→ **Detected change data**
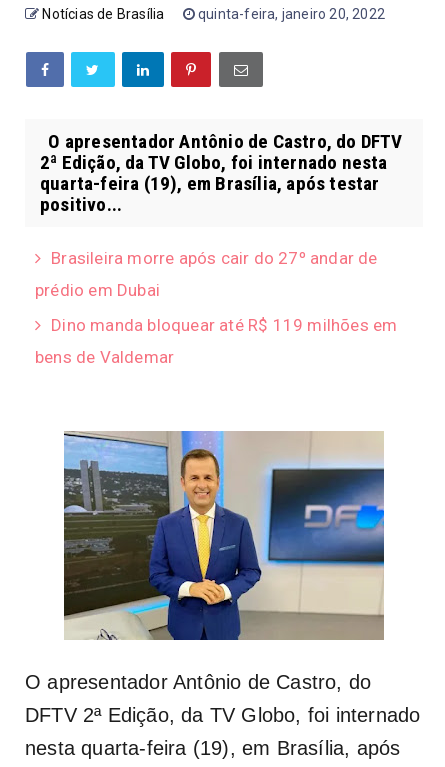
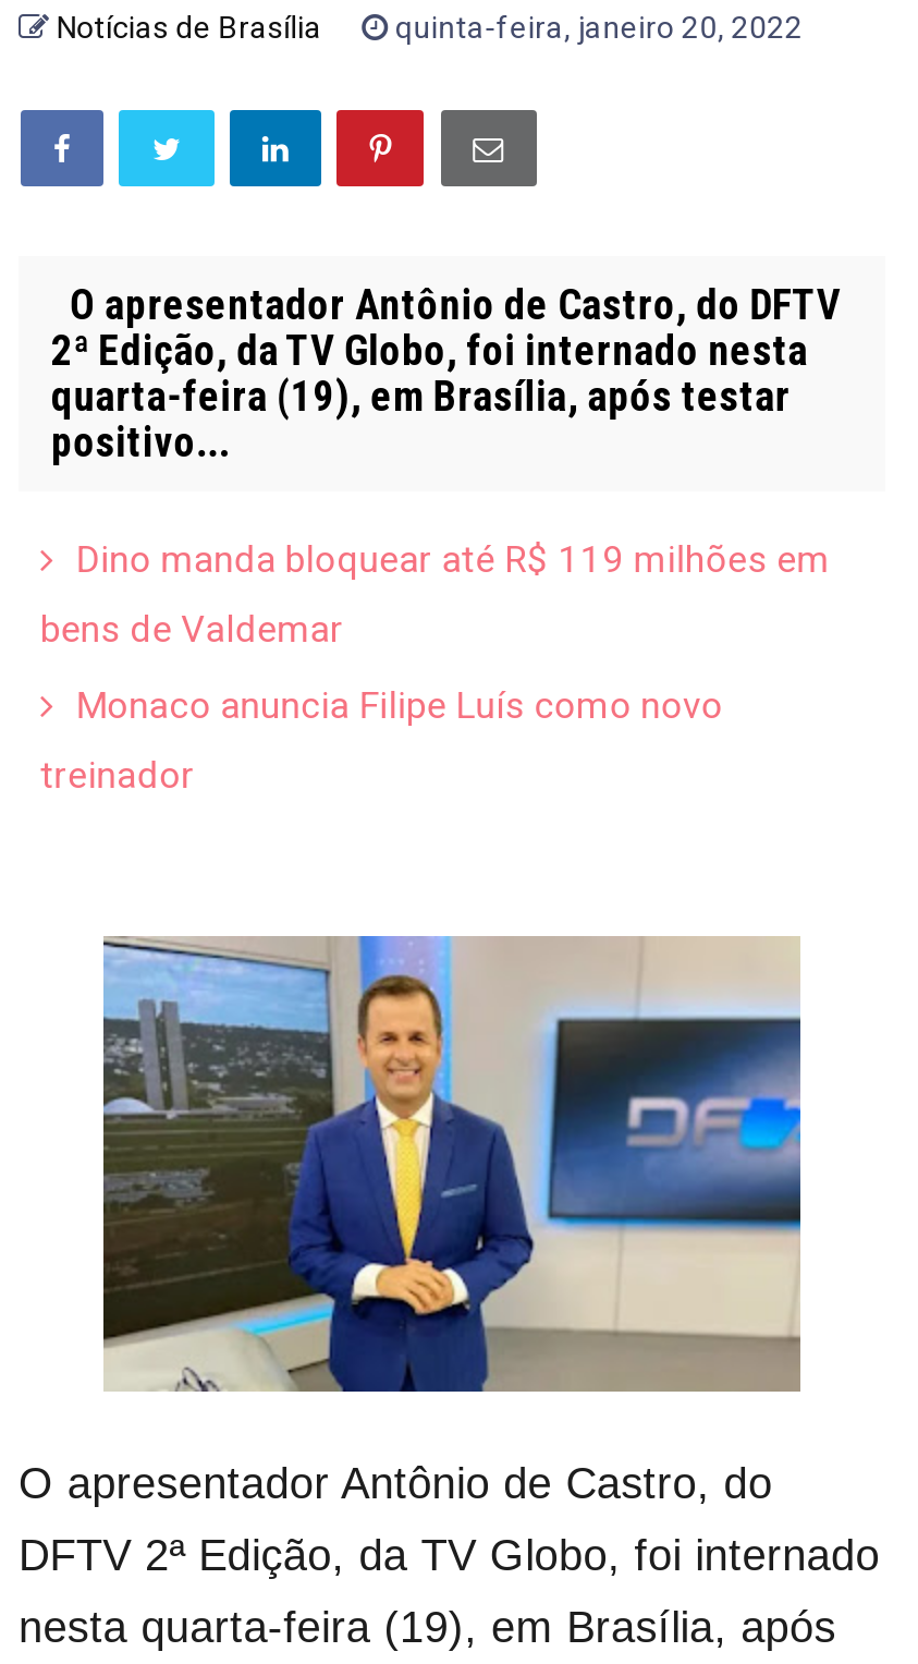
[35,248,378,300] Brasileira morre após cair do 27º andar de | prédio em Dubai -> none
moved [35,315,397,367] -> [40,537,830,650]: Dino manda bloquear até R$ 119 milhões em | bens de Valdemar
none -> [40,683,723,796] Monaco anuncia Filipe Luís como novo | treinador

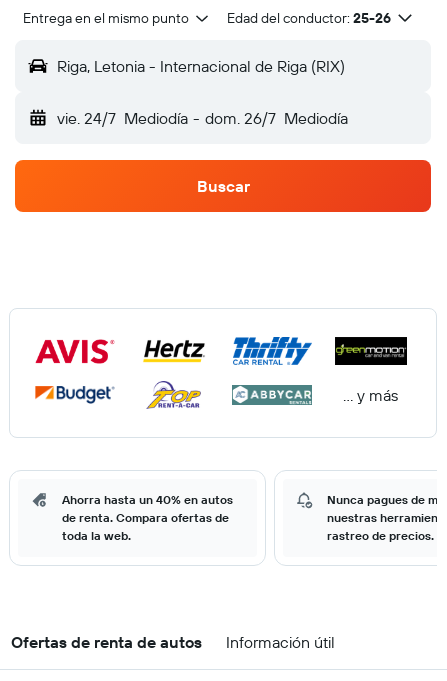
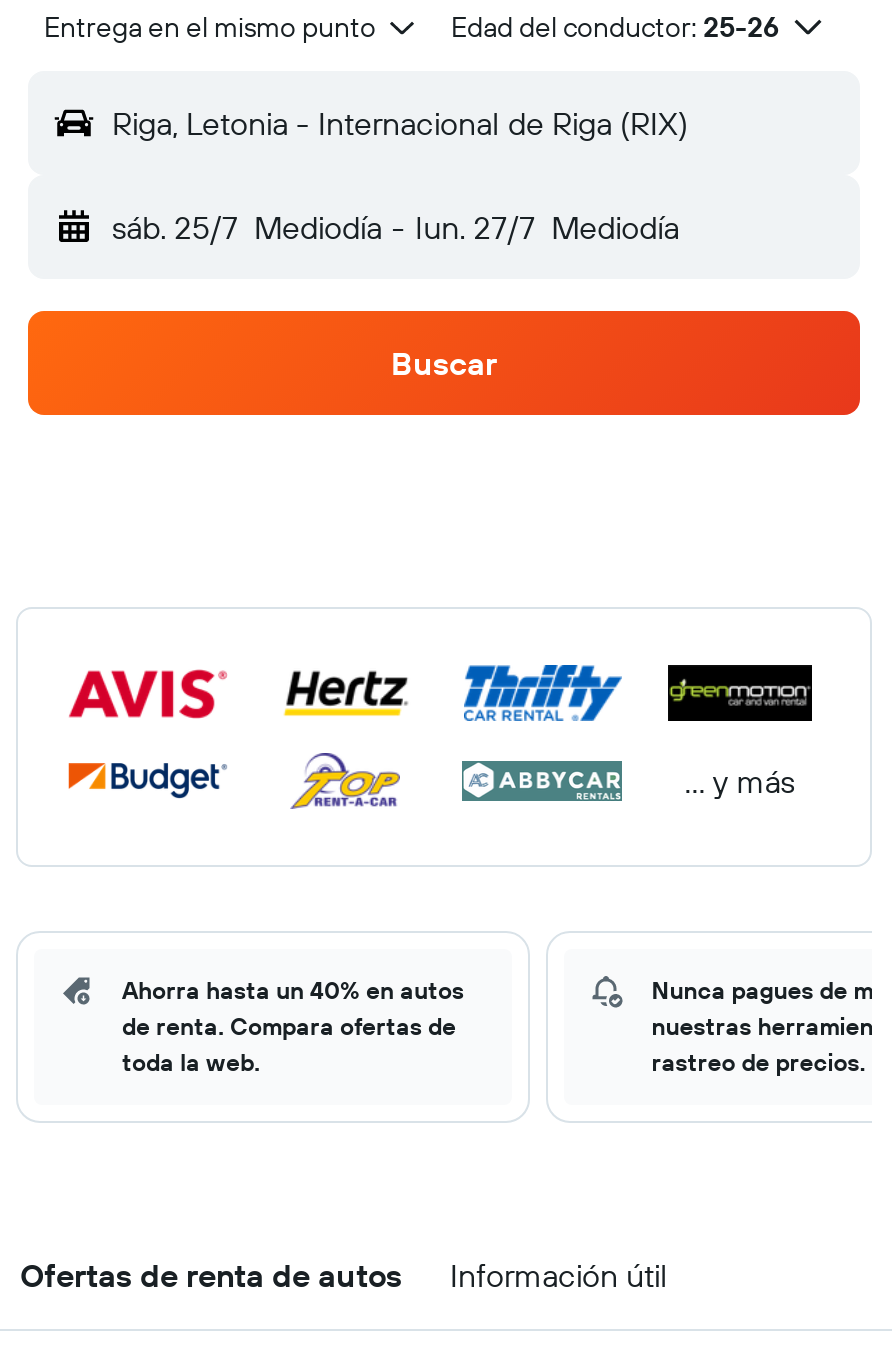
[57,108,348,128] vie. 24/7 Mediodía - dom. 26/7 Mediodía -> [112,207,679,247] sáb. 25/7 Mediodía - lun. 27/7 Mediodía

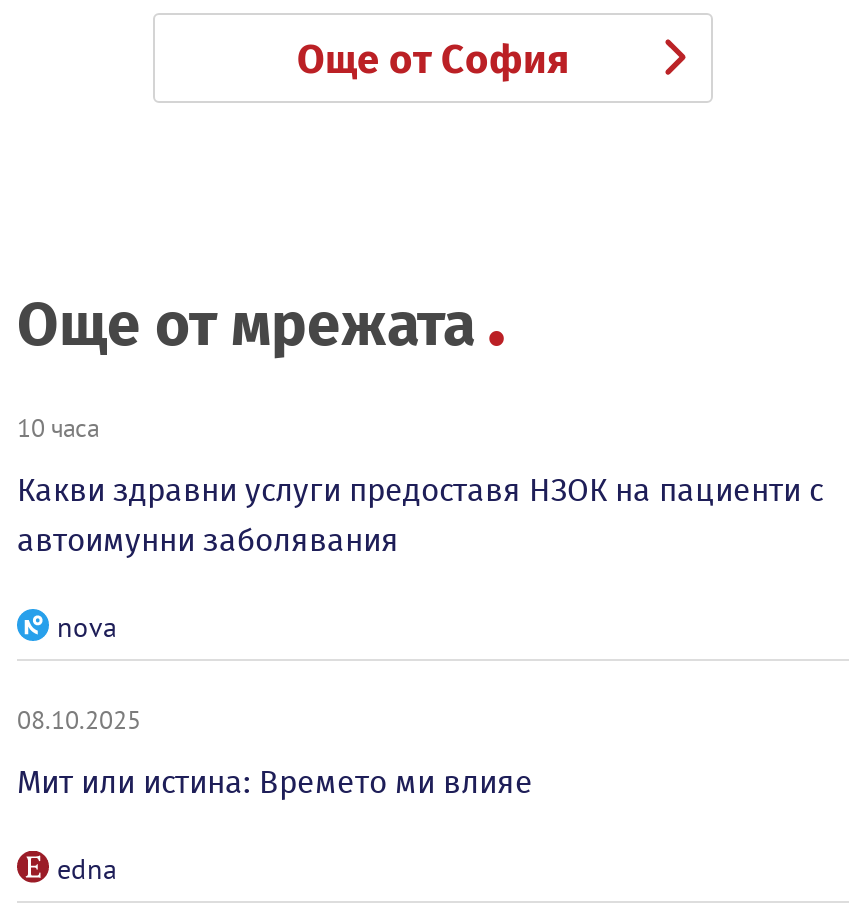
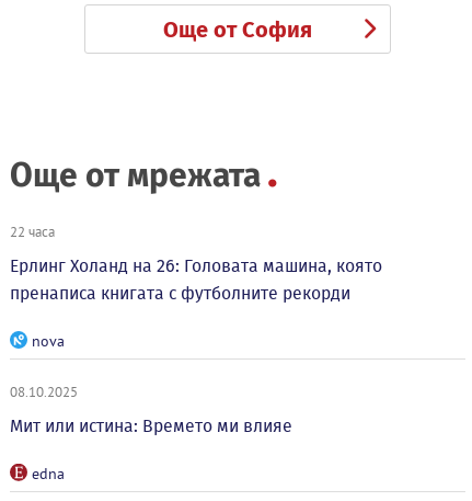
[17,411,99,443] 10 часа -> [10,223,55,240] 22 часа
[17,471,823,559] Какви здравни услуги предоставя НЗОК на пациенти с | автоимунни заболявания -> [10,255,382,304] Ерлинг Холанд на 26: Головата машина, която | пренаписа книгата с футболните рекорди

→ **Try it**
The word to find is "none". Copy every line of the data that holds it.

→ **Result for this exercise**
[35,248,378,300] Brasileira morre após cair do 27º andar de | prédio em Dubai -> none
none -> [40,683,723,796] Monaco anuncia Filipe Luís como novo | treinador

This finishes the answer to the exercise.